To be honest, I should be the last to complain about this, as being a fat, bearded and ponytailed speccy bastard I’ve certainly profited from this image, being taken far more seriously at work or in fandom than I’ve sometimes deserved, just for looking the part. And I’ve certainly been guilty of assuming that fandom is mostly white and male, even when I should and did know better.
It’s a trap that Joanna Russ warned us about already, in How To Suppress Women’s Writing. If women, if people of colour, keep on being seen as new to fandom, even by those who welcome them to it, they never quite become part of fandom, regardless of how long they’ve objectively been a part of it. It’s that constant surprise that women are reading science fiction, playing games, writing fanfic, the privileging of supposedly masculine hobbies (videogames, roleplaying) over female ones (cosplay, fanfic) and the rewriting of history that excludes or minimises those who aren’t white men.
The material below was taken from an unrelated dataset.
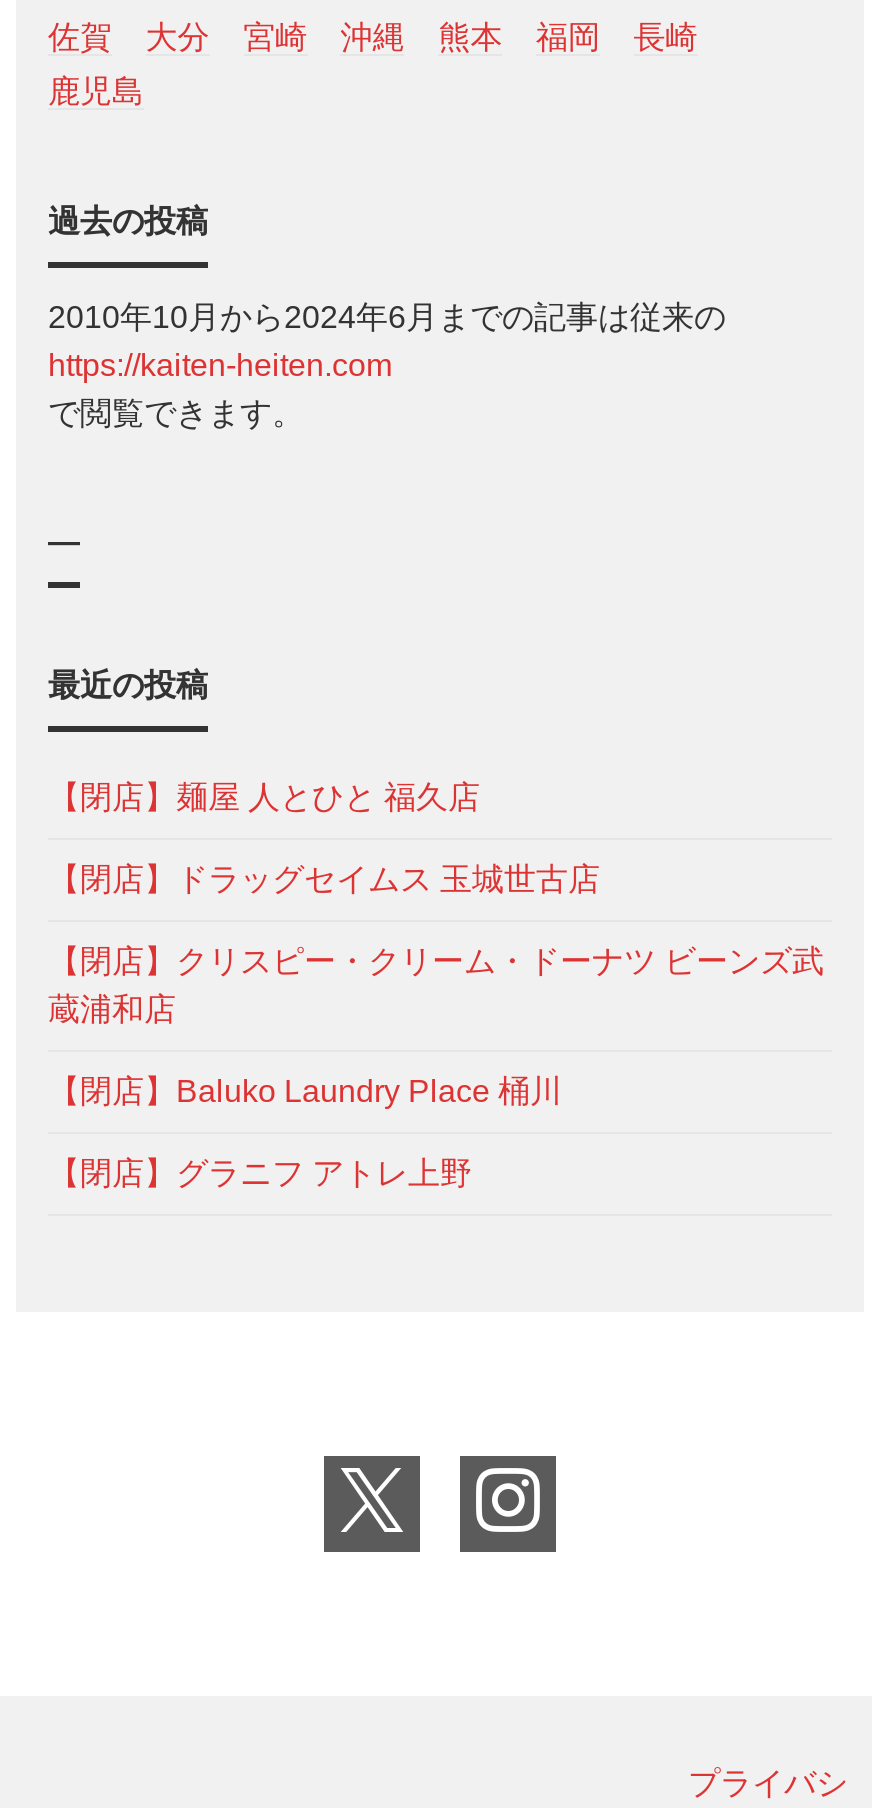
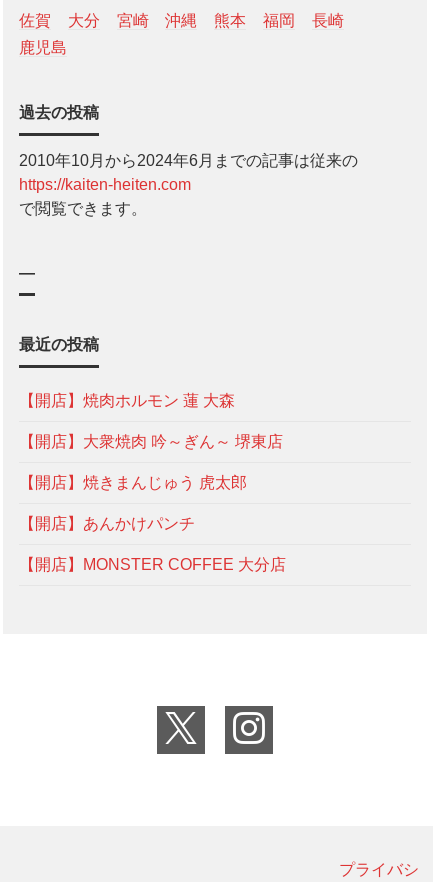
[48,779,480,813] 【閉店】麺屋 人とひと 福久店 -> [19,392,235,409] 【開店】焼肉ホルモン 蓮 大森
[48,861,600,895] 【閉店】ドラッグセイムス 玉城世古店 -> [19,433,283,450] 【開店】大衆焼肉 吟～ぎん～ 堺東店
[48,943,824,1025] 【閉店】クリスピー・クリーム・ドーナツ ビーンズ武 | 蔵浦和店 -> [19,474,247,491] 【開店】焼きまんじゅう 虎太郎
[48,1073,562,1107] 【閉店】Baluko Laundry Place 桶川 -> [19,515,195,532] 【開店】あんかけパンチ
[48,1155,472,1189] 【閉店】グラニフ アトレ上野 -> [19,556,286,573] 【開店】MONSTER COFFEE 大分店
Half the time it’s not even done consciously, just a reflection of the culture fandom moves in.
The struggle to make fandom as a whole more inclusive, more welcoming, might therefore (temporarily?) make those women and/or people of colour already in fandom feel less included as well as empower them, if the focus in such struggles remains on the novelty of having such exotic creatures in fandom. Or alternatively, if the onus remains on women, on people of colour or LGBT people to prove that they belong in fandom, have history in fandom. What we (white men) need to do is not just welcome, but embed everybody else’s history in our own, to take the Russ pledge: The single most important thing we (readers, writers, journalists, critics, publishers, editors, etc.) can do is talk about women writers whenever we talk about men.
Because we have been here before as fandom, in the sixties and seventies and we did try and be inclusive, be more welcoming. But what happened was that we got the “women in comics” panels, but then those became all any woman was invited to appear on. We need to move beyond feminism 101 and inclusion 101. How to do that? I’m not sure, but I still believe voluntary quotas are part of the answer.